MATERIAL SUPPLIED:
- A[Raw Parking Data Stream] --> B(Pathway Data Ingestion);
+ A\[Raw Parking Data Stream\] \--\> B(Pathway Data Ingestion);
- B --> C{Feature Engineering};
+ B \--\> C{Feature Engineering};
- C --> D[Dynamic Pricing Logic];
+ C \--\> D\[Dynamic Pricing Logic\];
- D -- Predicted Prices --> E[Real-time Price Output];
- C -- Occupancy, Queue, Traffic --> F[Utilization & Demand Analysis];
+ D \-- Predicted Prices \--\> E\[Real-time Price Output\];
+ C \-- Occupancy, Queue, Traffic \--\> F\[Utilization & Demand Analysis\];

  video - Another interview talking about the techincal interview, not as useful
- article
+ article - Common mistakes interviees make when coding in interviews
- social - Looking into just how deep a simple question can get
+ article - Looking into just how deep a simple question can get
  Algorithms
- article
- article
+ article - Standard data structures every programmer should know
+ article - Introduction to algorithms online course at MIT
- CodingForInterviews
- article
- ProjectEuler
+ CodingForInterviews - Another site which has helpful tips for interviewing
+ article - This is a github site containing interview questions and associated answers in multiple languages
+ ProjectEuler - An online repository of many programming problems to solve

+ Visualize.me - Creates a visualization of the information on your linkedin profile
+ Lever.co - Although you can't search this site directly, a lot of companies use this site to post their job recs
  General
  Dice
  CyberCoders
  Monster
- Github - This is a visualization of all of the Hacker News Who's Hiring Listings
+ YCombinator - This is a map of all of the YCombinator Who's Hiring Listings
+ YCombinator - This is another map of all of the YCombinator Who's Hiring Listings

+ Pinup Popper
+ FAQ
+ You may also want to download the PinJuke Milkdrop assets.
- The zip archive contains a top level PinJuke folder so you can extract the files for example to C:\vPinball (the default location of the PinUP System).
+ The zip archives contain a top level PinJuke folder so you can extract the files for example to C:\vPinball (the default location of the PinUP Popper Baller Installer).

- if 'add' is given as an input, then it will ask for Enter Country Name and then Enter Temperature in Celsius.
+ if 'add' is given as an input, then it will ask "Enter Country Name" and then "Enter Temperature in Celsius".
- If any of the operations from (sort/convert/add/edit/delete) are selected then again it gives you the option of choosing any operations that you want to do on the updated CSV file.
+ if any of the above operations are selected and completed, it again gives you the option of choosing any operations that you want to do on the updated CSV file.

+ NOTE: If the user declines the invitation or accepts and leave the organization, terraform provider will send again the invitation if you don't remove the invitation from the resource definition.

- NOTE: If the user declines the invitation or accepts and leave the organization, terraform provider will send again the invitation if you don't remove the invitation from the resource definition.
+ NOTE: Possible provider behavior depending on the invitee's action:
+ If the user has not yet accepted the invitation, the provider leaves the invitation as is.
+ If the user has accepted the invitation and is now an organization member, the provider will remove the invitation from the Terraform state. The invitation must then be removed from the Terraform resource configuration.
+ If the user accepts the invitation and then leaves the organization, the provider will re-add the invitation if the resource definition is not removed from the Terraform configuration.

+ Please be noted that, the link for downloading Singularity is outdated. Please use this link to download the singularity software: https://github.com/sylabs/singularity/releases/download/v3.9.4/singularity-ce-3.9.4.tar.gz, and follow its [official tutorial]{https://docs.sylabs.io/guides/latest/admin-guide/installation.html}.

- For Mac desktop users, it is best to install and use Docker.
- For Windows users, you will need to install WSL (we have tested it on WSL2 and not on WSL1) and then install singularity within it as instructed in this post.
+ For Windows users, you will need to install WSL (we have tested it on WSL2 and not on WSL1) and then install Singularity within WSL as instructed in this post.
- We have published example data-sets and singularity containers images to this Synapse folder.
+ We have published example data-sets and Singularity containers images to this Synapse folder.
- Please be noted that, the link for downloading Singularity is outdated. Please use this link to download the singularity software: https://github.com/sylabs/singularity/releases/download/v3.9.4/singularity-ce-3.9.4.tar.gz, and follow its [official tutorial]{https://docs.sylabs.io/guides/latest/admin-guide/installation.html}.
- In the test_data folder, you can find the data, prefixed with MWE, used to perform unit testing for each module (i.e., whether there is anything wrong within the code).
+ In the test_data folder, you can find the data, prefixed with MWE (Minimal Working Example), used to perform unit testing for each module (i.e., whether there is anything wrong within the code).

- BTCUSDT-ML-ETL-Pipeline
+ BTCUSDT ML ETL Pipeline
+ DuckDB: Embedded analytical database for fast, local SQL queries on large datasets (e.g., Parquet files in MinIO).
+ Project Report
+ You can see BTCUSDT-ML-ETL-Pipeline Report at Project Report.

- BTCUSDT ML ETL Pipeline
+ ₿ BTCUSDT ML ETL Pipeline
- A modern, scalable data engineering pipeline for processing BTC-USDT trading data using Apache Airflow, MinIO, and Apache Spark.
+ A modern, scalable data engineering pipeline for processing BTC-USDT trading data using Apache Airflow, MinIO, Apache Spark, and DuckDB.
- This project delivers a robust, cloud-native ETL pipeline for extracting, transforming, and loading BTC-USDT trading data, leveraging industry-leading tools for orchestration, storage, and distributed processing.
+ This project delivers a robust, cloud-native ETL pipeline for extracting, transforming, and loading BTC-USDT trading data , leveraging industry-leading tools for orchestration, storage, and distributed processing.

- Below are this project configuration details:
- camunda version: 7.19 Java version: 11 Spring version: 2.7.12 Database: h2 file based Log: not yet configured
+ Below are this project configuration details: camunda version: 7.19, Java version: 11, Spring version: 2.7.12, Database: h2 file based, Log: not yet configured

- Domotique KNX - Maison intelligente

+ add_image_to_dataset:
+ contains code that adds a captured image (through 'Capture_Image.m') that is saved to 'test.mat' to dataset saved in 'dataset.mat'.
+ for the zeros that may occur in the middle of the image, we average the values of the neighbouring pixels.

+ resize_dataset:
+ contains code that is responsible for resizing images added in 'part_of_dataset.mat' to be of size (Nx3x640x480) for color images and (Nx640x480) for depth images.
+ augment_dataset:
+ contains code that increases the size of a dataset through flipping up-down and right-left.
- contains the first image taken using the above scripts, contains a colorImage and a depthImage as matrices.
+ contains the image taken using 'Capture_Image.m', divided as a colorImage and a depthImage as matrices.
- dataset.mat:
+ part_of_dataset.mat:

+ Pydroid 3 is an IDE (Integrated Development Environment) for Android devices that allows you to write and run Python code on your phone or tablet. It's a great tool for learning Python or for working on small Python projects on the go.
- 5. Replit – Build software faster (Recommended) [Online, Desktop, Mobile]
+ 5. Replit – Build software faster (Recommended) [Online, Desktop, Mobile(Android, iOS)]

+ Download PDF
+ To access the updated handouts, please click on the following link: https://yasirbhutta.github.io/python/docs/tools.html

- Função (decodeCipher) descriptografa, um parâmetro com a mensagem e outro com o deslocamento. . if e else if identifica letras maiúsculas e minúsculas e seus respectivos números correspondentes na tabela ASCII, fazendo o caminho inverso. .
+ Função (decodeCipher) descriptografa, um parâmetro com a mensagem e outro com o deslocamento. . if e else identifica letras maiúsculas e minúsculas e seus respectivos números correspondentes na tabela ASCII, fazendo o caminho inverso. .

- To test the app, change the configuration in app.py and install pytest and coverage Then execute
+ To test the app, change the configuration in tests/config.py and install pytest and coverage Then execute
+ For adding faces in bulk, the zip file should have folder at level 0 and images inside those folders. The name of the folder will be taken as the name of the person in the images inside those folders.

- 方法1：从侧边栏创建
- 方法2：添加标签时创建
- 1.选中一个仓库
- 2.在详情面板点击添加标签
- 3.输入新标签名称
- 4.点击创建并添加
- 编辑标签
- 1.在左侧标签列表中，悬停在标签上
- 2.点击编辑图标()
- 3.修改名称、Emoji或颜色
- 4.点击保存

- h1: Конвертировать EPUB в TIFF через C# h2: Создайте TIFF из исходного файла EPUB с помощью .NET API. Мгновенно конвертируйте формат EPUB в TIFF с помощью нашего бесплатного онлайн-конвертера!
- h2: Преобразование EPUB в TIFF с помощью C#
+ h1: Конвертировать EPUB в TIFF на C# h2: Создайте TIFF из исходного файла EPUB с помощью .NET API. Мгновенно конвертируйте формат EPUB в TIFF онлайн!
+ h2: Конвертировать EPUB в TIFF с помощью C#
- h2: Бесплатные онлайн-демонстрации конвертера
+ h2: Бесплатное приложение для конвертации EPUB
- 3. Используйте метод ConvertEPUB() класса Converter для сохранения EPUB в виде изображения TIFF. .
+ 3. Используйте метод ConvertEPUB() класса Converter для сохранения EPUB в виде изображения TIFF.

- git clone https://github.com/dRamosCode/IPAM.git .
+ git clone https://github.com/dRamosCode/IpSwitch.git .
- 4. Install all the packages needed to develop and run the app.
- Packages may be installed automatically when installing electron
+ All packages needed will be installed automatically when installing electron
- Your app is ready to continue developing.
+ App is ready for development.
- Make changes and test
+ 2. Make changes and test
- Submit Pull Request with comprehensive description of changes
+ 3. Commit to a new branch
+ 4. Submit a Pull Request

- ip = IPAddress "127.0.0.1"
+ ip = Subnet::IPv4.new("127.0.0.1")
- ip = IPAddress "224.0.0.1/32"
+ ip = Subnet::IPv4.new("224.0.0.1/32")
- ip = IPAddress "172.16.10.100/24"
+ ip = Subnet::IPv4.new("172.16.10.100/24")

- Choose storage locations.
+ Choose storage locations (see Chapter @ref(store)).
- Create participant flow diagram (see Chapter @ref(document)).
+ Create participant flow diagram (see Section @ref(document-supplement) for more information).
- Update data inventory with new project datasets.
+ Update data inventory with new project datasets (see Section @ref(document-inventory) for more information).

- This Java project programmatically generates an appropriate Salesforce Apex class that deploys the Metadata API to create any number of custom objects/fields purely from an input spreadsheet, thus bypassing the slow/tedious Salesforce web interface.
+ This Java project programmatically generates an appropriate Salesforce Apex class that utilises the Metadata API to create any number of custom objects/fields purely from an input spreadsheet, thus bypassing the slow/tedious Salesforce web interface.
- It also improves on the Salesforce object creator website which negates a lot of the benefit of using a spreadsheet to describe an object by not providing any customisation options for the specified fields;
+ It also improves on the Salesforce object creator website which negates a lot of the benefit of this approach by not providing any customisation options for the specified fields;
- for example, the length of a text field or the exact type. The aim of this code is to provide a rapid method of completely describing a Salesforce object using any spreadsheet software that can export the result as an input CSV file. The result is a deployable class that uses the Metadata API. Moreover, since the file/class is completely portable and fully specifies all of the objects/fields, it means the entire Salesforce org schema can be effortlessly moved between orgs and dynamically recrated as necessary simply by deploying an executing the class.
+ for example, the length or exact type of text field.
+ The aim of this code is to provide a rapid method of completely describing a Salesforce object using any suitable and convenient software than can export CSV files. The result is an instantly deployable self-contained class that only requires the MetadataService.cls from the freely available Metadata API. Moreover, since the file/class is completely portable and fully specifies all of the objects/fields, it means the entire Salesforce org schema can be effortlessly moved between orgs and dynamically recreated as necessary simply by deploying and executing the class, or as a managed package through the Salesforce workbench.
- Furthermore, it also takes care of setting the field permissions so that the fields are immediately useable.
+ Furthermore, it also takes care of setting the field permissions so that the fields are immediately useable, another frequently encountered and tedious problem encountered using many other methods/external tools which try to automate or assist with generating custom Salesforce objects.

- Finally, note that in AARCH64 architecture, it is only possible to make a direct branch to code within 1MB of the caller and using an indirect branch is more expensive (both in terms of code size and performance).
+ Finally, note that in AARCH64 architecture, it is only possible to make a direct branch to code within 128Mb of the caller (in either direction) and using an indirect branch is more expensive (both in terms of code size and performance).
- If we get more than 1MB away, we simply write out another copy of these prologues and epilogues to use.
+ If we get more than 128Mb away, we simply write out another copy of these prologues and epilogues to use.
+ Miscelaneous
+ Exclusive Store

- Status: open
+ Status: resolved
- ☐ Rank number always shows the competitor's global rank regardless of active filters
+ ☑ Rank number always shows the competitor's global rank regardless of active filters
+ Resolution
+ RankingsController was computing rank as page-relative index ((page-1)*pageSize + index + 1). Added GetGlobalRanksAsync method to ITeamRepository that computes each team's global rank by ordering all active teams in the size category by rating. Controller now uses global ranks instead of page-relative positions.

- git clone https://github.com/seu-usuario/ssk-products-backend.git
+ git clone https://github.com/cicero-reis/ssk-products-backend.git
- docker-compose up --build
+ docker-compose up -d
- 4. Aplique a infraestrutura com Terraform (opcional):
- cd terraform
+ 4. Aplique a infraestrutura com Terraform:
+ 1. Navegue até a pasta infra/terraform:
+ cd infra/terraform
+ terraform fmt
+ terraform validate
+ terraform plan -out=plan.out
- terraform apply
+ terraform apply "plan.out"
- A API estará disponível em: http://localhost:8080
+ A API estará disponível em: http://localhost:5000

WORK INSTRUCTIONS: After locating the line holding "for depth images." above, output exactly that line and every line after it through the line holding "as a colorImage and a depthImage as matrices.". Include nothing else.

SOLVED PROBLEM:
+ contains code that is responsible for resizing images added in 'part_of_dataset.mat' to be of size (Nx3x640x480) for color images and (Nx640x480) for depth images.
+ augment_dataset:
+ contains code that increases the size of a dataset through flipping up-down and right-left.
- contains the first image taken using the above scripts, contains a colorImage and a depthImage as matrices.
+ contains the image taken using 'Capture_Image.m', divided as a colorImage and a depthImage as matrices.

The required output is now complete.